As Frequent Wind began, U.S. helicopters loaded with evacuees began heading out to sea, where a 7th Fleet task force awaited them. Just as suddenly though, hoards of unknown contacts began appearing on the ships’ radar screens. South Vietnamese army and Air Force Hueys, packed with refugees were following the American aircraft out to sea.
USS Kirk quickly jumped into action and began landing aircraft on its tiny flight deck. First one and then two helicopters were on deck. With several more helicopters approaching, the commanding officer quickly made the decision to start pushing aircraft over the side once the men, women, and children were safely aboard to make room for more.
Then the unthinkable happened – Kirk’s crew heard another helicopter approaching, and as the aircraft appeared, the crew grew apprehensive. Attempting to land was a twin-rotor CH-47 Chinook, the largest helicopter in the South Vietnamese inventory. The crew tried to wave off the massive helicopter, but instead its pilot, with utmost prowess, hovered over the fantail while the refugees jumped or were dropped into the waiting arms of Sailors.
After everyone was safely aboard, the Chinook pilot ditched his aircraft in the water. Not missing a beat, several Kirk crew members quickly jumped overboard to rescue the pilot from the water and the vortex of the sinking aircraft. By days end, USS Kirk had landed a total of 13 aircraft and remarkably there were no deaths or injuries.
Retired Capt. Paul Jacobs, was USS Kirk’s commanding officer at the time of evacuation.
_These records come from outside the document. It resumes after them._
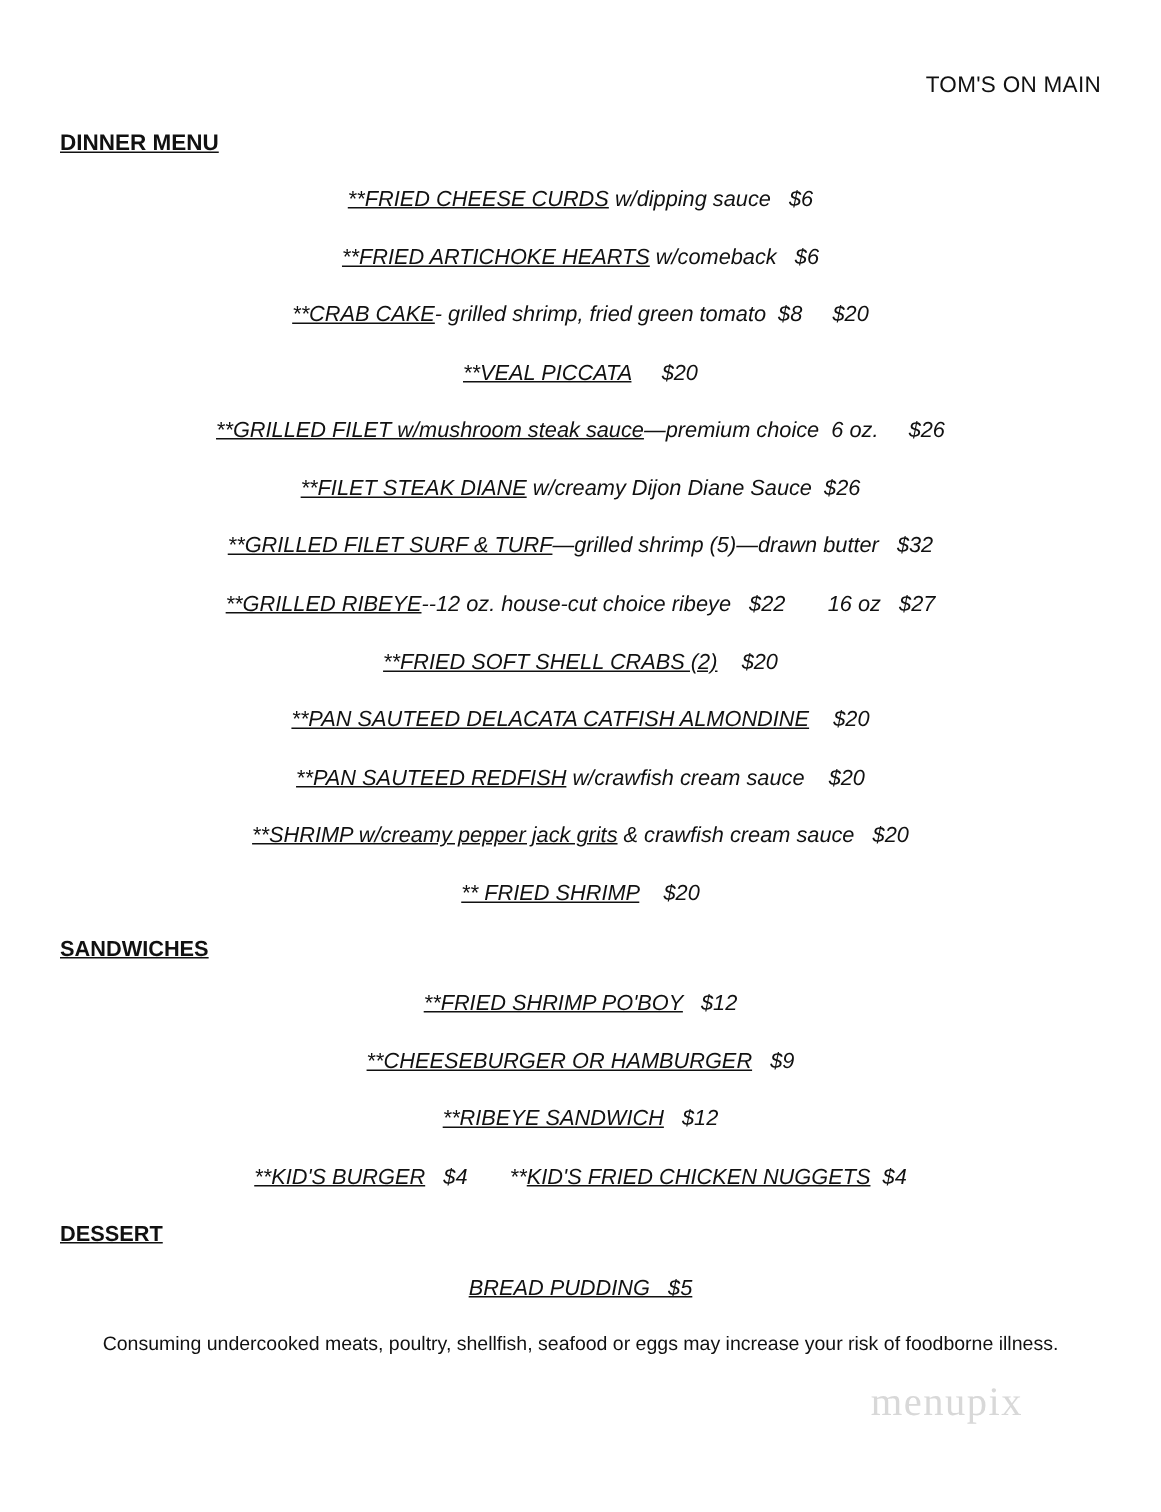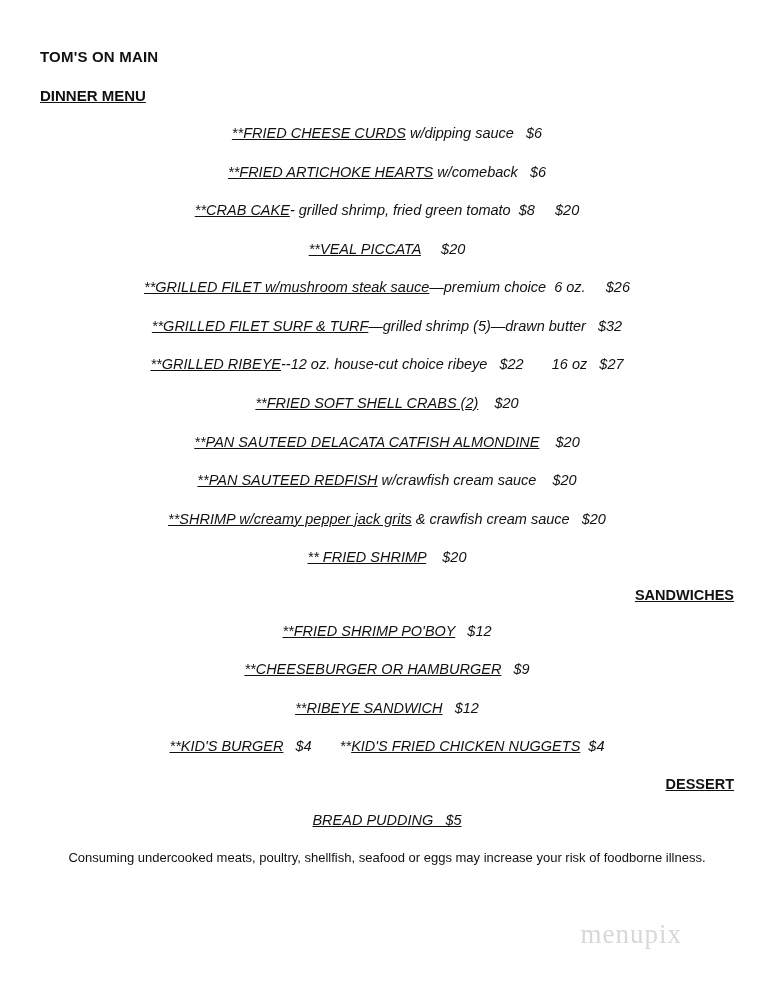"TOM'S ON MAIN" .title { font-weight: bold -> normal; text-align: left -> right }
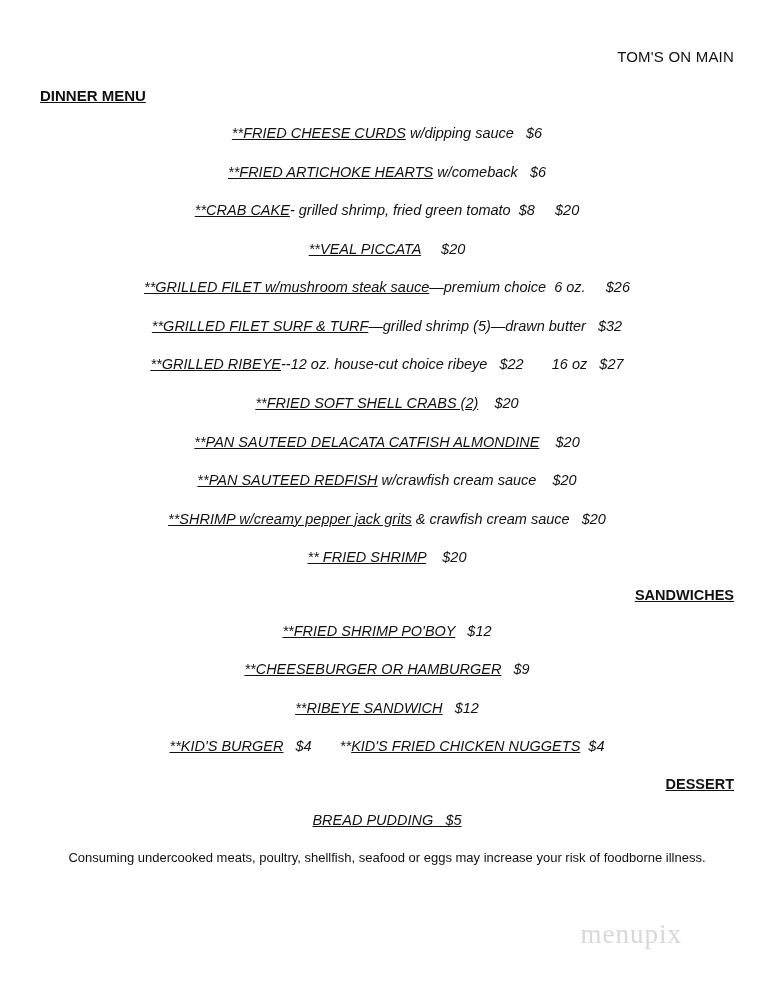"**FILET STEAK DIANE w/creamy Dijon" div.menu-line { html: none -> <div><span>**FILET STEAK DIANE</span><span> w/creamy Dijon Diane Sauce $26</span></div> }
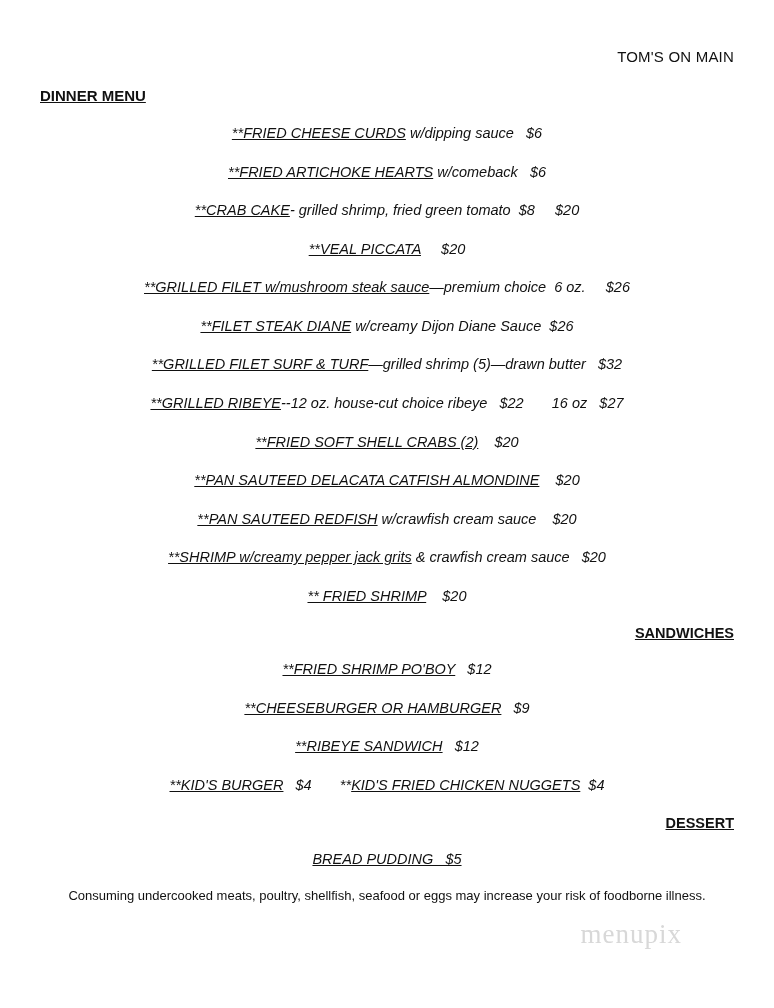"SANDWICHES" .section-head { text-align: right -> left }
“The average age of my crew was 23,” said Jacobs. “They were young and new to the Navy and were trained for war, but the situation quickly turned into a humanitarian effort. We had to take care of a large amount of people by providing them food, shelter, and medical care.”
Shortly thereafter, the refugees were transferred to SS Green Port. USS Kirk was without refugees, but that wouldn’t last long. The next day, the ship was tasked with escorting 16 ships from the South Vietnamese navy to the Philippines – on these ships were 30 thousand refugees. Initially, Kirk was the lone U.S. ship, and was responsible for providing security, engineering support to the damaged and fledgling ships, and feeding and providing medical care.
The ship’s two hospital corpsman faced a very daunting task. They had to take care of everything from dehydration to diarrhea, to conjunctivitis and several pregnant women. Using a commandeered swift boat, they conducted daily rounds at each of the ships. Supplies were short and sanitary conditions were less than ideal, but despite this, the Navy “docs” did everything they could to take care of their patients.
“One of the skills that Navy medicine has honed to a fine edge during its history is helping those in distress, both on the high seas and victims of natural disasters,” said Jan Herman, Navy Medical Department senior historian. “The rescue of thousands of refugees at the end of the Vietnam War and caring for them was a shining moment in our history.”
The flotilla made its way to the Philippines May 7, ending its five-day, 1000 mile odyssey, where the refugees disembarked. From there, another chapter on their journey to freedom was about to begin. Many would continue this journey and make their way to the United States.
In the film many of the refugees expressed their gratitude to the crew of USS Kirk.
“I will never forget the experience on USS Kirk and the crew members who extended their hand to helping us during our time of need,” said Lan Tran.
In the documentary, Donald Cox, who was an Aviation Antisubmarine Warfare Operator 3rd Class aboard USS Kirk during the evacuation, spoke about the operation.
“Combat wasn’t what was needed,” said Cox. “It was a heart and hand that was needed. We didn’t recognize that at first, we just did our jobs.”
This operation was also detailed this summer in a three-part series on National Public Radio entitled “Forgotten Ship: A Daring Rescue as Saigon Fell“.